Choć do początku naszej ery po oskijsku mówiła niemal cała południowa Italia, zachowało się stosunkowo niewiele teksów w tym języku (kilkaset), co utrudnia jego dogłębne poznanie. Kilkanaście odkrytych dotąd oskijskich tekstów magicznych to również mały ułamek pokaźnej liczby tabliczek z zaklęciami pochodzących z Grecji i Italii. Ale ta niewielka grupa źródeł pisanych zawiera jedne z najstarszych zabytków języka oskijskiego datowane na IV wiek p.n.e. Jednym z nich jest cytowane na początku zaklęcie tradycyjnie nazywane „Klątwą Vibii” (Maledizione di Vibia). W rzeczywistości nie jest pewne, czy Vibia była osobą domagającą się od bóstw podziemnych pomsty na Klovatiusie, czy raczej jednym z przywoływanych demonów lub bóstw-pośredników. Znaczenie oskijskiego tekstu nie jest dla nas zupełnie klarowne. Co ciekawe, zaklęcie „wysłane” zostało do tajemniczej bogini Ceres (Keres) Arentika. Dobroczynna bogini zbóż, plonów, wzrostu i odradzania się przyrody miała więc także swoje mroczne wcielenie.

Zaklęcia zapisane w języku oskijskim są starsze od znanych tego rodzaju tekstów rzymskich, z których najstarszy pochodzi z II wieku p.n.e. Być może Rzymianie przejęli zwyczaj sporządzania defixiones z Południa Italii?

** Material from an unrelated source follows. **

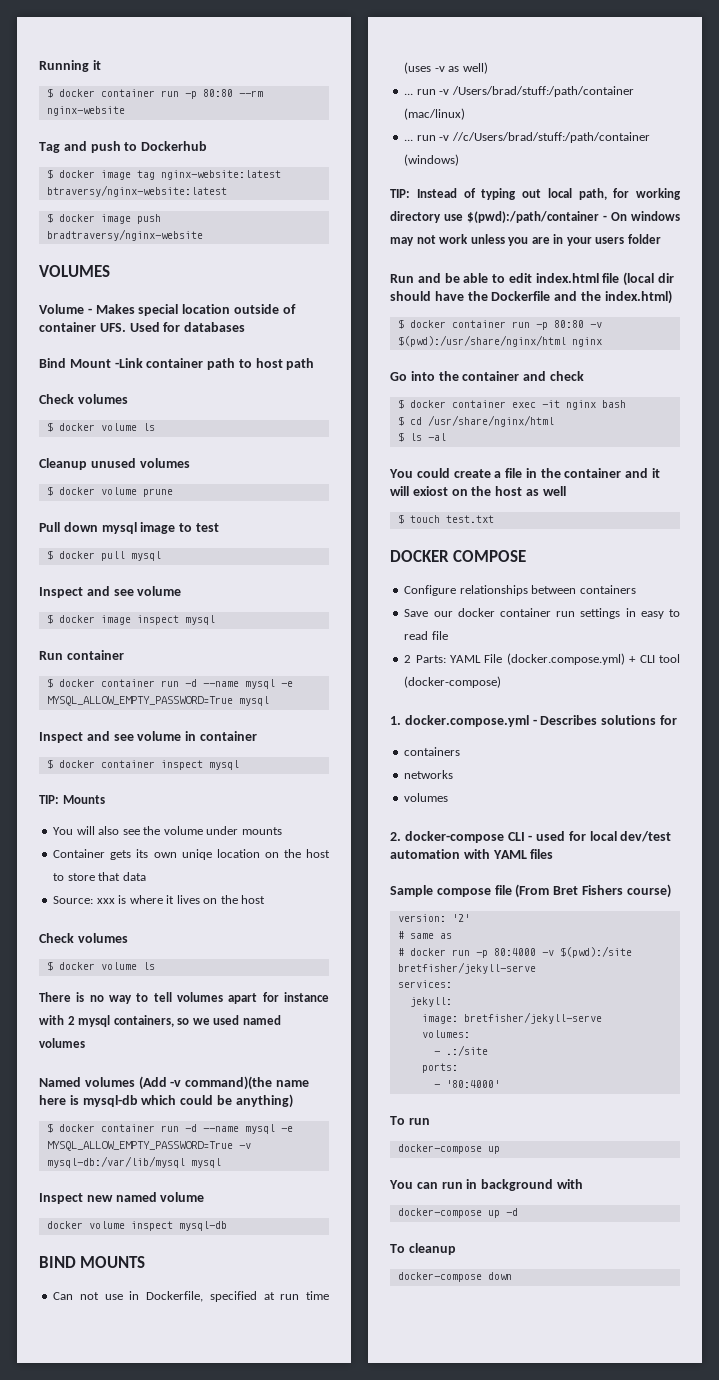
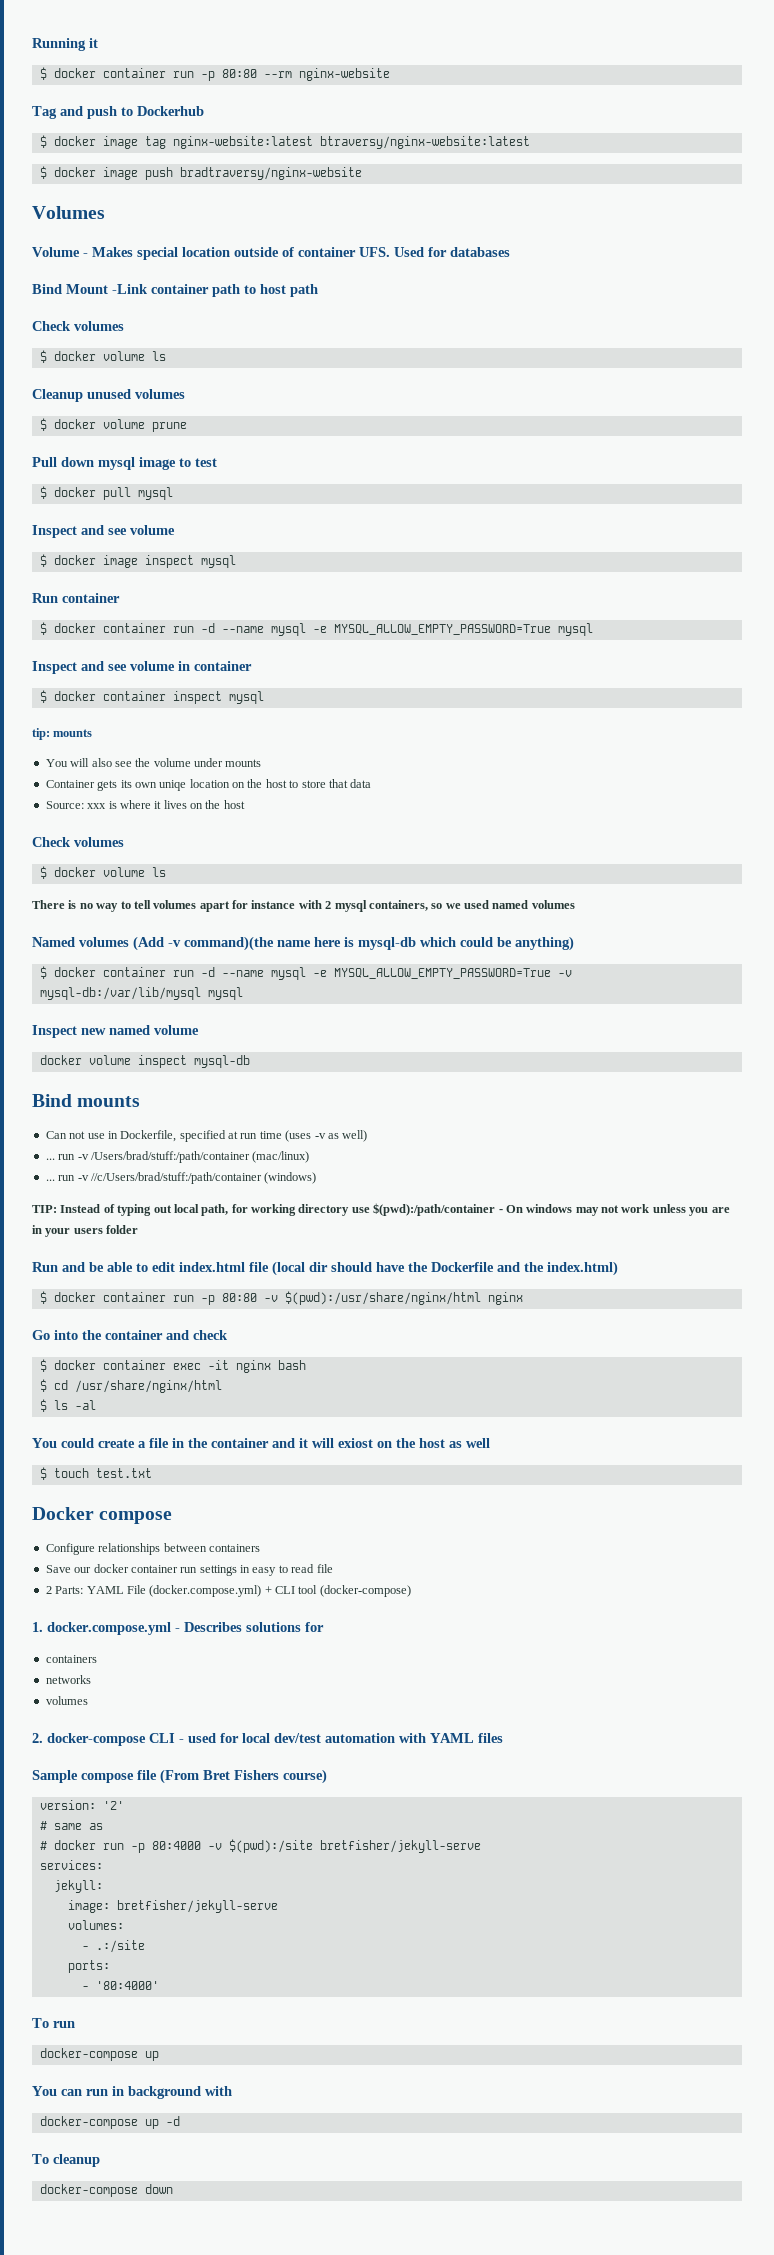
[39,265,110,277] VOLUMES -> [32,206,105,219] Volumes
[39,795,105,804] TIP: Mounts -> [32,728,93,740] tip: mounts
[39,1256,146,1268] BIND MOUNTS -> [32,1094,141,1107] Bind mounts
[390,550,527,562] DOCKER COMPOSE -> [32,1507,173,1524] Docker compose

Oskijskie tabliczki zaklęć w ciekawy sposób potwierdzają grecki rodowód tych praktyk magicznych. W tekstach zaklęć często pojawiają się litery greckiego alfabetu albo dziwne zapożyczenia z greki czy też pseudo-grecka odmiana oskijskich wyrazów. Grecki był ewidentnie odczuwany jako „język klątw”. Podobnie jak teksty magiczne sporządzane w innych językach, a także pochodzące z innych epok i kultur, oskijskie zaklęcia zawierały również dziwne magiczne słowa i tajemnicze symbole. Sformułowania, znaki, rytuały – wszystko to wydaje się nam dziwnie znajome. Jak widać, magia to jedna z tych dziedzin ludzkiej aktywności, które zadziwiająco mało się zmieniały przez wieki.

 

Korzystałam m.in. z książki Andrzeja Wypustka pt. Magia antyczna (Ossolineum, Wrocław – Warszawa – Kraków  2001) oraz z artykułów włoskiej badaczki Franceski Murano.
Zdjęcie główne: Bothros  – dół w ziemi – w pobliżu jednej ze świątyń w Agrigento. Służył do składania ofiar bóstwom chtonicznym,  związanym z ziemią i światem podziemnym, z płodnością natury, ale i ze śmiercią. Prawdopodobnie w pobliżu takich miejsc umieszczano tabliczki z zaklęciami.